For the immediate future, Roberts said, the focus will be on getting the Broadband deal done and on raising Broadband's cash-flow margins (cash flow as a percentage of revenue) to Comcast-like levels.

AT&T Broadband's cash-flow margins — currently at about 25 percent — are among the lowest in the industry. Comcast, on the other hand, has margins in the low 40 percent range.

Boosting those margins won't be that difficult, Roberts said. He once again noted that Comcast has done it before, with about 1.4 million former Broadband subscribers that the Philadelphia-based MSO purchased in 2001.

In one year, Roberts said, Comcast was able to improve the margins on those systems by about 6 percentage points.

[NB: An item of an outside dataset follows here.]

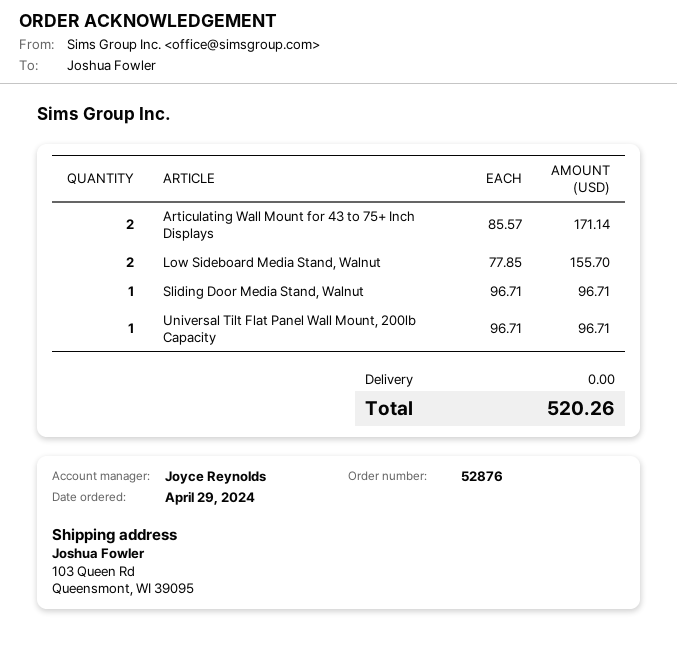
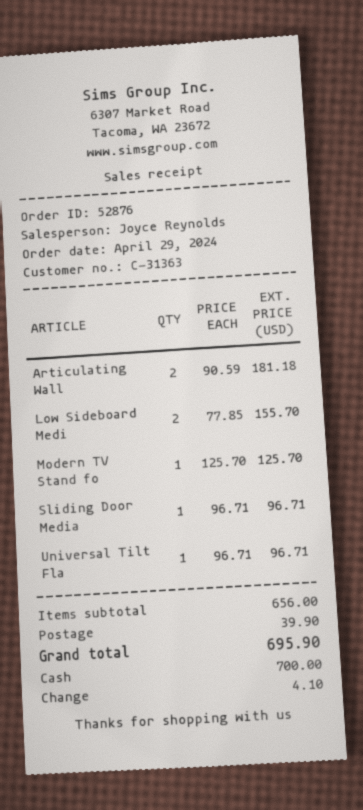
Articulating Wall Mount for 43 to 75+ Inch Displays: 2 x 85.57 = 171.14 -> 2 x 90.59 = 181.18
Modern TV Stand fo: none -> 1 x 125.70 = 125.70
shipping: 0.00 -> 39.90
total: 520.26 -> 695.90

"We're going to do this in small, bite-sized chunks," Roberts said. "We will break them down into smaller units, eliminate duplication. We have literally tens of hundreds of people who are running cable systems."

If Comcast manages just to improve the Broadband systems margins from 25 percent to 35 percent over the next three years, that would translate into a 20 percent cash flow growth rate for the next three consecutive years, Roberts added.


Charter Communications Inc. president Carl Vogel also was frustrated over the precipitous decline in his stock, which is down about 72 percent year-to-date.

"We're extremely frustrated with the value of our stock," Vogel said.

Although Charter was rumored to be in talks with Adelphia concerning systems sales — chairman Paul Allen was thought to be trying to hammer out a deal to buy Adelphia's Los Angeles systems before talks broke down late last month — Vogel said the MSO would stay away from any deals that increase its leverage.